Daha önce de "Zeytin Yasası" olarak bilinen Maden Yasası'yla daha ilerisinde planlı, projeli bir durum olduğunu açıklamıştık. Bu maden yasasına "talan yasası", "ölüm yasası" demiştik. Bugün bunun en büyük tezahürünü Eskişehir topraklarındaki Beylikova rezervlerinde görüyoruz.
ÇED süreçlerini bir kişinin iki dudağı arasına bırakan bu zihniyetle savaşıyor ve "biz kazanacağız" demek için yürüyüşümüzü Eskişehir'de tamamlıyoruz.
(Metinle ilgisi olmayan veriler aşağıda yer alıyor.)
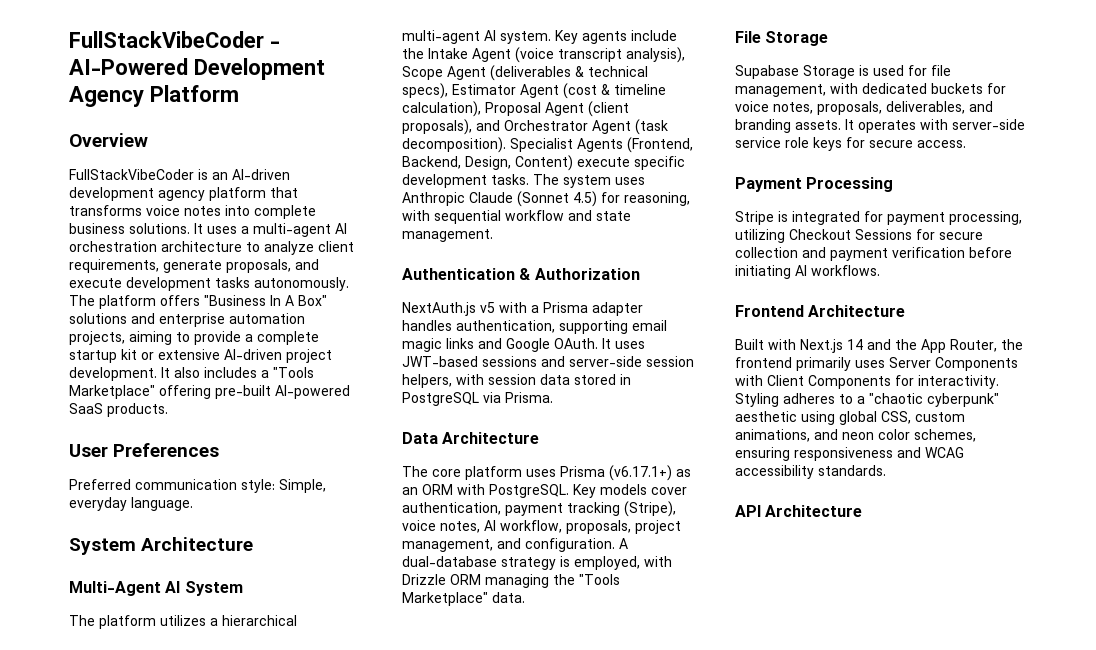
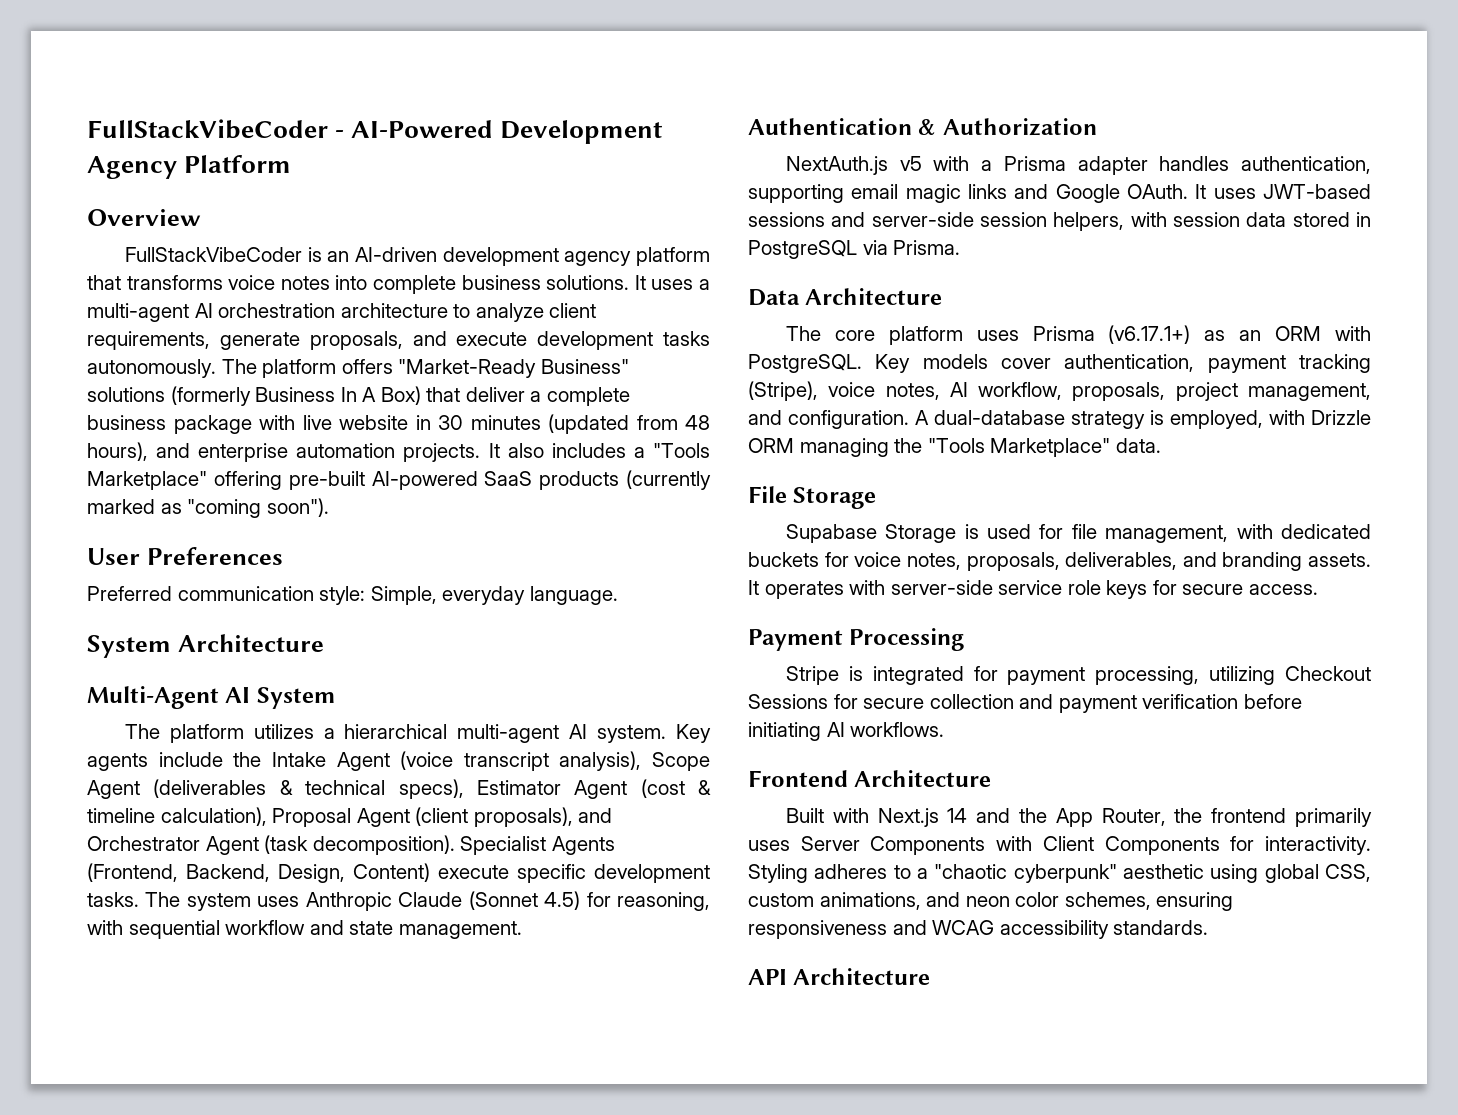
- The platform offers "Business In A Box" solutions and enterprise automation projects, aiming to provide a complete startup kit or extensive AI-driven project development.
+ The platform offers "Market-Ready Business" solutions (formerly Business In A Box) that deliver a complete business package with live website in 30 minutes (updated from 48 hours), and enterprise automation projects.
- It also includes a "Tools Marketplace" offering pre-built AI-powered SaaS products.
+ It also includes a "Tools Marketplace" offering pre-built AI-powered SaaS products (currently marked as "coming soon").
Biz bugün buradaki gücümüzü; üretimden, köylülerden ve tarımdan gelen gücümüzü sahiplenmek ve göstermek için buradayız.
Eskişehir'in suyunun ne kadarının kullanılacağı, tarım arazilerimizin, orman varlıklarımızın, mera alanlarımızın ne şekilde zarar göreceği, herhangi bir sağlık veya çevresel etki değerlendirmesi yapılmadan Eskişehir halkına açıklanmadığı ve şeffaf bilgi paylaşımı sağlanmadığı halde topraklarımız Beyaz Saray koridorlarında pazarlanıyor.
Biz, bu emperyalist karanlığa karşı, gerici rejimin var olan tahakkümüne karşı; demokrasi mücadelemizle, özgürlük mücadelemizle ve anti-emperyalist mücadelemizle sermayeye peşkeş çekmeyeceğiz. Bir avuç sermayedara, tek adam rejimine ve saray rejimine topraklarımızı teslim etmeyeceğiz diyoruz. Hepinize teşekkürler arkadaşlar.